#### Supplied entries:
:::

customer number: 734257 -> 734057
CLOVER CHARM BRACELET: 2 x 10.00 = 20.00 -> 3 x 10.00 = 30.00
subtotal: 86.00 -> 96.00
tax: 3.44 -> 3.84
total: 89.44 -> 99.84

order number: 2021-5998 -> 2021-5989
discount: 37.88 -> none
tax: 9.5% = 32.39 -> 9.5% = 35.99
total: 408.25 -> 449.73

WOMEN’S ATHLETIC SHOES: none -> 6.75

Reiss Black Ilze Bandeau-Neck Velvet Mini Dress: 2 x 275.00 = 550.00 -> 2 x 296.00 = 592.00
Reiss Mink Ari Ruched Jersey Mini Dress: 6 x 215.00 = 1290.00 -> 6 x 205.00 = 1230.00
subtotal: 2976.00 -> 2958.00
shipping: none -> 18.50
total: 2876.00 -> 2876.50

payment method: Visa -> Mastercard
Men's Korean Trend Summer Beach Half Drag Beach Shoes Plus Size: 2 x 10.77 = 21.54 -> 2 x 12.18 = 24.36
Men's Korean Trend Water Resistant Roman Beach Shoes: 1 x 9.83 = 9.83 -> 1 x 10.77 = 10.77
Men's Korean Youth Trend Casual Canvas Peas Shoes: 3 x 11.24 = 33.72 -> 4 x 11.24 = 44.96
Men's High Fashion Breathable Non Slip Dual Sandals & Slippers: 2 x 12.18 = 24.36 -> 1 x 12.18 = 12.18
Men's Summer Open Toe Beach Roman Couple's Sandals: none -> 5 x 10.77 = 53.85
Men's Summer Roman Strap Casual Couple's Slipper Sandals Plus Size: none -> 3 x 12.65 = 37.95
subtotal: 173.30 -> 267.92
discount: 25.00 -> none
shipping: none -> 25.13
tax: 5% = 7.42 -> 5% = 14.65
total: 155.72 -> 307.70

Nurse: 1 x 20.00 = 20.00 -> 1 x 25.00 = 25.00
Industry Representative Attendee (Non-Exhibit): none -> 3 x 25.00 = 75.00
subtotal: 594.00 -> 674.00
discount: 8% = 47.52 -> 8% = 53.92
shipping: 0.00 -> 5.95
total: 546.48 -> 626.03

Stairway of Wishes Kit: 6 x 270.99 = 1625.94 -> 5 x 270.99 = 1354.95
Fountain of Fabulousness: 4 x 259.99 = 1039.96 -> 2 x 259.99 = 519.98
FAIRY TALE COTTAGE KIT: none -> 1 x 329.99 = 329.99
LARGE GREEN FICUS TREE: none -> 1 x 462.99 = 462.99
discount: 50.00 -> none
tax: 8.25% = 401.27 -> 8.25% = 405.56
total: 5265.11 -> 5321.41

:::

#### Exercise details:
Print again the lines of the entries above that fall between the line holding "total: 2876.00 -> 2876.50" and the line holding "Men's Korean Trend Water", inclusive, exactly as they stand.

#### Written reply:
total: 2876.00 -> 2876.50

payment method: Visa -> Mastercard
Men's Korean Trend Summer Beach Half Drag Beach Shoes Plus Size: 2 x 10.77 = 21.54 -> 2 x 12.18 = 24.36
Men's Korean Trend Water Resistant Roman Beach Shoes: 1 x 9.83 = 9.83 -> 1 x 10.77 = 10.77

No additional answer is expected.